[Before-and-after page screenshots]

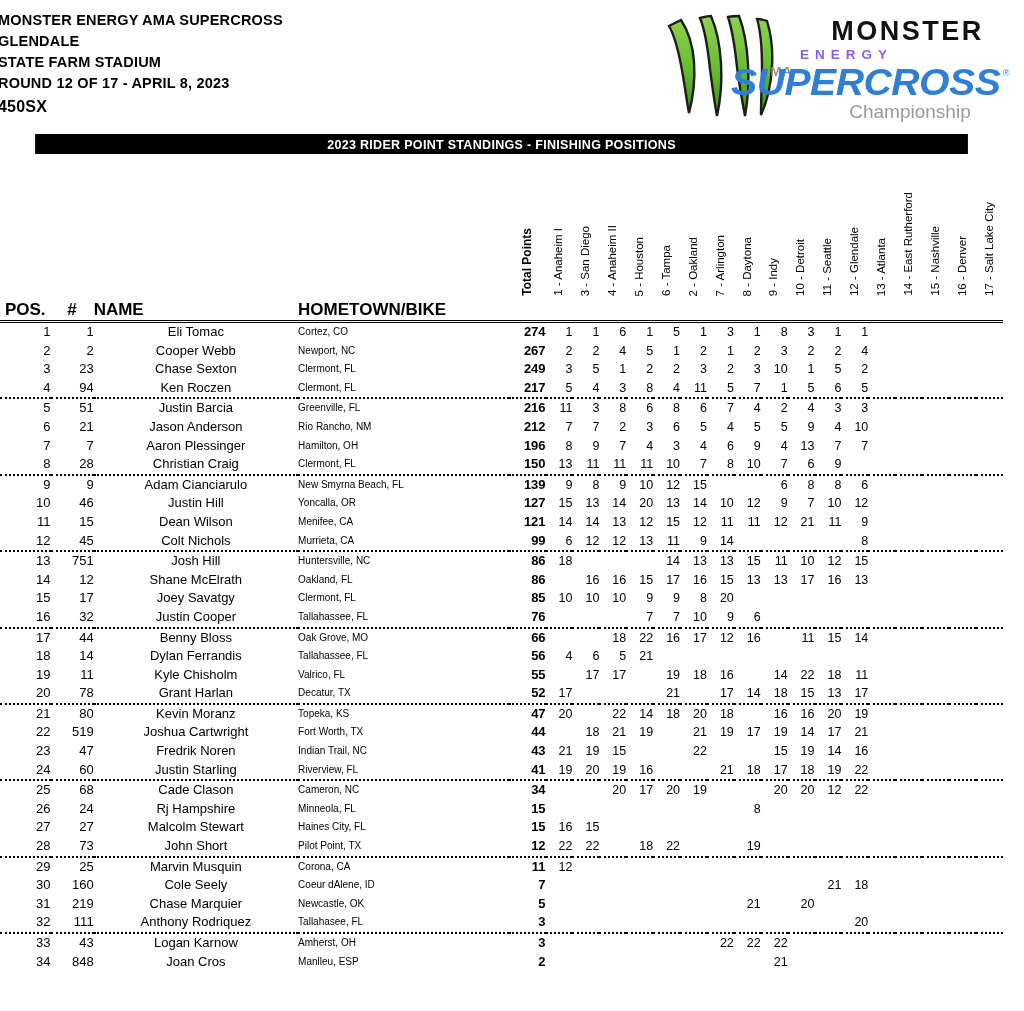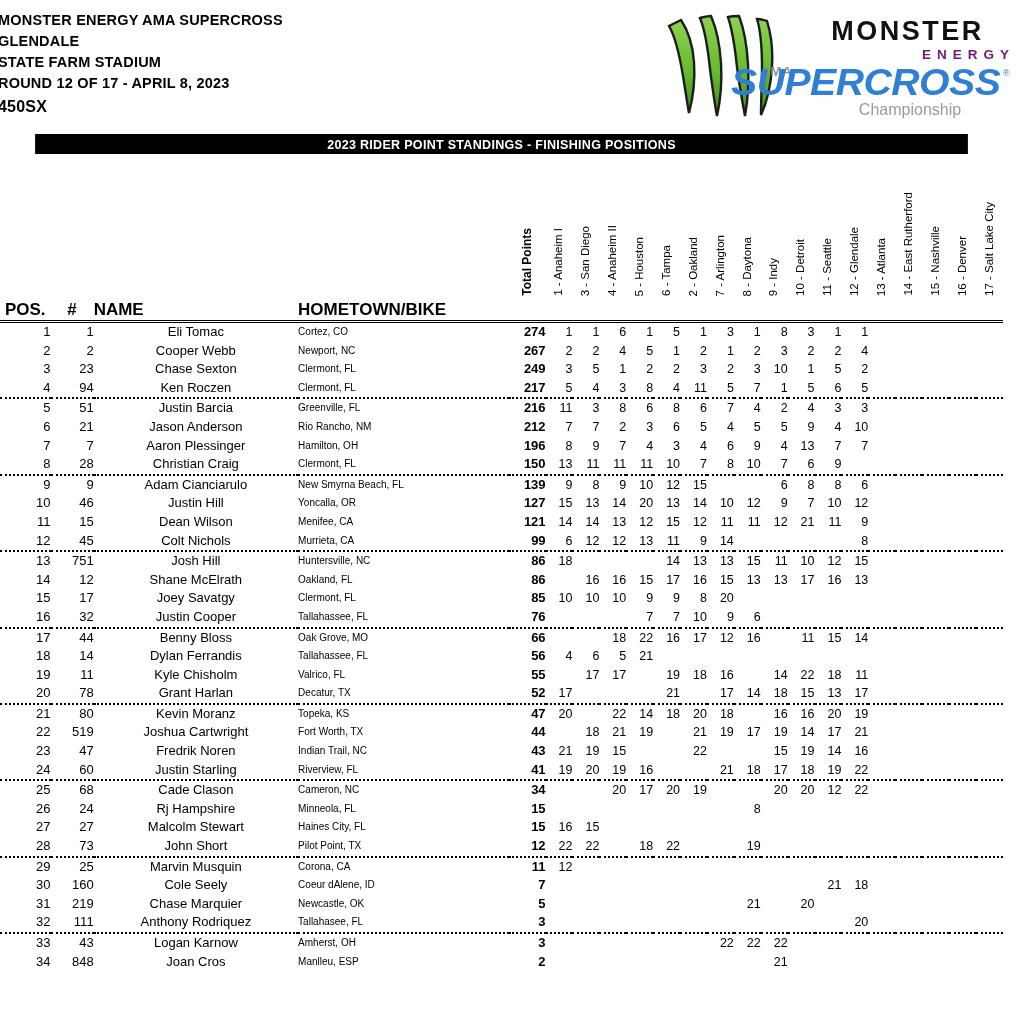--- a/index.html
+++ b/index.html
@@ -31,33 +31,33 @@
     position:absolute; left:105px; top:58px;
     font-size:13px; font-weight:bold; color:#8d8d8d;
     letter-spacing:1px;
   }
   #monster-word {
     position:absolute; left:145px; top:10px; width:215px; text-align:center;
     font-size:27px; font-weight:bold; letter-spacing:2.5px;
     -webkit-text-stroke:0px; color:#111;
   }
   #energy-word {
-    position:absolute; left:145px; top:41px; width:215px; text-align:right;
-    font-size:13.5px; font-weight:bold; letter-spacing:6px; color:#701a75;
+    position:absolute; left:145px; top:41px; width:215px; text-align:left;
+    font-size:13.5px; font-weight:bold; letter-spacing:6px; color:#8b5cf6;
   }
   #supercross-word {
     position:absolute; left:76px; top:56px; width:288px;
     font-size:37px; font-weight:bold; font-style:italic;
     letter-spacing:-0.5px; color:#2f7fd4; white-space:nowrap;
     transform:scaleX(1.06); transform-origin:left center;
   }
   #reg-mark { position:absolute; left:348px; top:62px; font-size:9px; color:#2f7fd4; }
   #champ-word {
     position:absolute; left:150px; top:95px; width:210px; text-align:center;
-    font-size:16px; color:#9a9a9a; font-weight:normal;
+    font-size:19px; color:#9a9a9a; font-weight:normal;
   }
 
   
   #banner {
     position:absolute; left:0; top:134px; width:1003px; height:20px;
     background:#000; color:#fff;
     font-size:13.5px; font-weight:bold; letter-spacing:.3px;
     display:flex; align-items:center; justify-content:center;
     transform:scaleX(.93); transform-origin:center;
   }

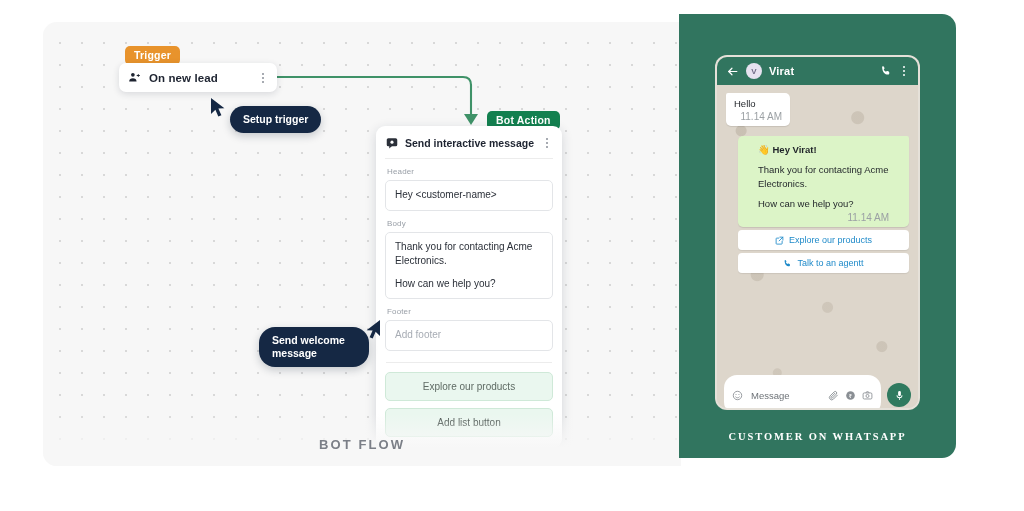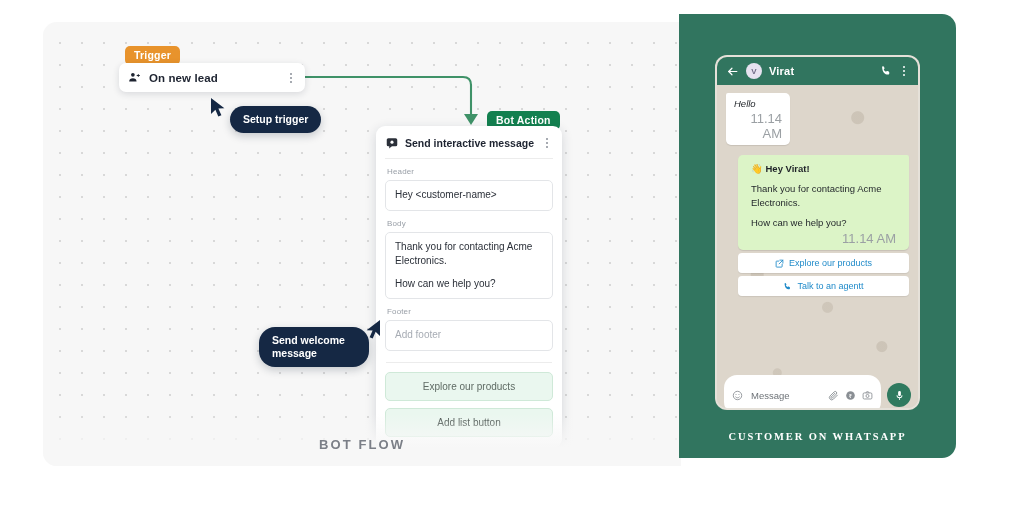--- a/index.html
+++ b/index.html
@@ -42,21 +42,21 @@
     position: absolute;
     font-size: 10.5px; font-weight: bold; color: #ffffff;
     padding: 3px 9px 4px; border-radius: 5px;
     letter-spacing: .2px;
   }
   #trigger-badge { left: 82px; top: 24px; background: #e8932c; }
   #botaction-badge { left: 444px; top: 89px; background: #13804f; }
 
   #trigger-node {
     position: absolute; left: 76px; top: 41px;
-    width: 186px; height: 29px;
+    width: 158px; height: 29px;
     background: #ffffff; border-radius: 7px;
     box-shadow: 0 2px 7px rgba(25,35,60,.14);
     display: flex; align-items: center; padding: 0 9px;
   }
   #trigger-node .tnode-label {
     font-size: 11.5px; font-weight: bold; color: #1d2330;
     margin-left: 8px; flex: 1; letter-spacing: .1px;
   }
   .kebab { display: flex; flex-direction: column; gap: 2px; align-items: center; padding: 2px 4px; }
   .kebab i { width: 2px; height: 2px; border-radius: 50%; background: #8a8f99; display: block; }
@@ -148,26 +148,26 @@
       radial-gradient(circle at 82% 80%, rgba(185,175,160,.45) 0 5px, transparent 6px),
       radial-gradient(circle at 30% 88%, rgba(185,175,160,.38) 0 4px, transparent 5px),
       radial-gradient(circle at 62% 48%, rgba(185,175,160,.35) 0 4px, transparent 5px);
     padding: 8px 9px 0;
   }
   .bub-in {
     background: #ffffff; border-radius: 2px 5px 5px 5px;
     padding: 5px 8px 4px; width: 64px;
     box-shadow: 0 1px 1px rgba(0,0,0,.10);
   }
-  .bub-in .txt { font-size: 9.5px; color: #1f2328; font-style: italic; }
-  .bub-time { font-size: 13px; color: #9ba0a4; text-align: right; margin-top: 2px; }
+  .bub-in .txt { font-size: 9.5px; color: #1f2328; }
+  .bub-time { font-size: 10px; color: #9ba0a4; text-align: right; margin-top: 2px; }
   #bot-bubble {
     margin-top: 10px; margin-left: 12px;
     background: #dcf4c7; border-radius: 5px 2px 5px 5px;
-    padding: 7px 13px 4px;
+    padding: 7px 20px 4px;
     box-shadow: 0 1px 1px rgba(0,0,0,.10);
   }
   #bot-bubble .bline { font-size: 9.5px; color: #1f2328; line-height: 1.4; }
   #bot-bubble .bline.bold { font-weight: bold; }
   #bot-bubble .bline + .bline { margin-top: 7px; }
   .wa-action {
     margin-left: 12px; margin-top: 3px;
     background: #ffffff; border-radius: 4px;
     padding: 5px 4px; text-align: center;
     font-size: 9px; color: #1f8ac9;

BRIEF>
What lines in the records above include the string "italic"? Copy each one.

THE COMPLETED TASK>
     font-size:37px; font-weight:bold; font-style:italic;
-  .bub-in .txt { font-size: 9.5px; color: #1f2328; font-style: italic; }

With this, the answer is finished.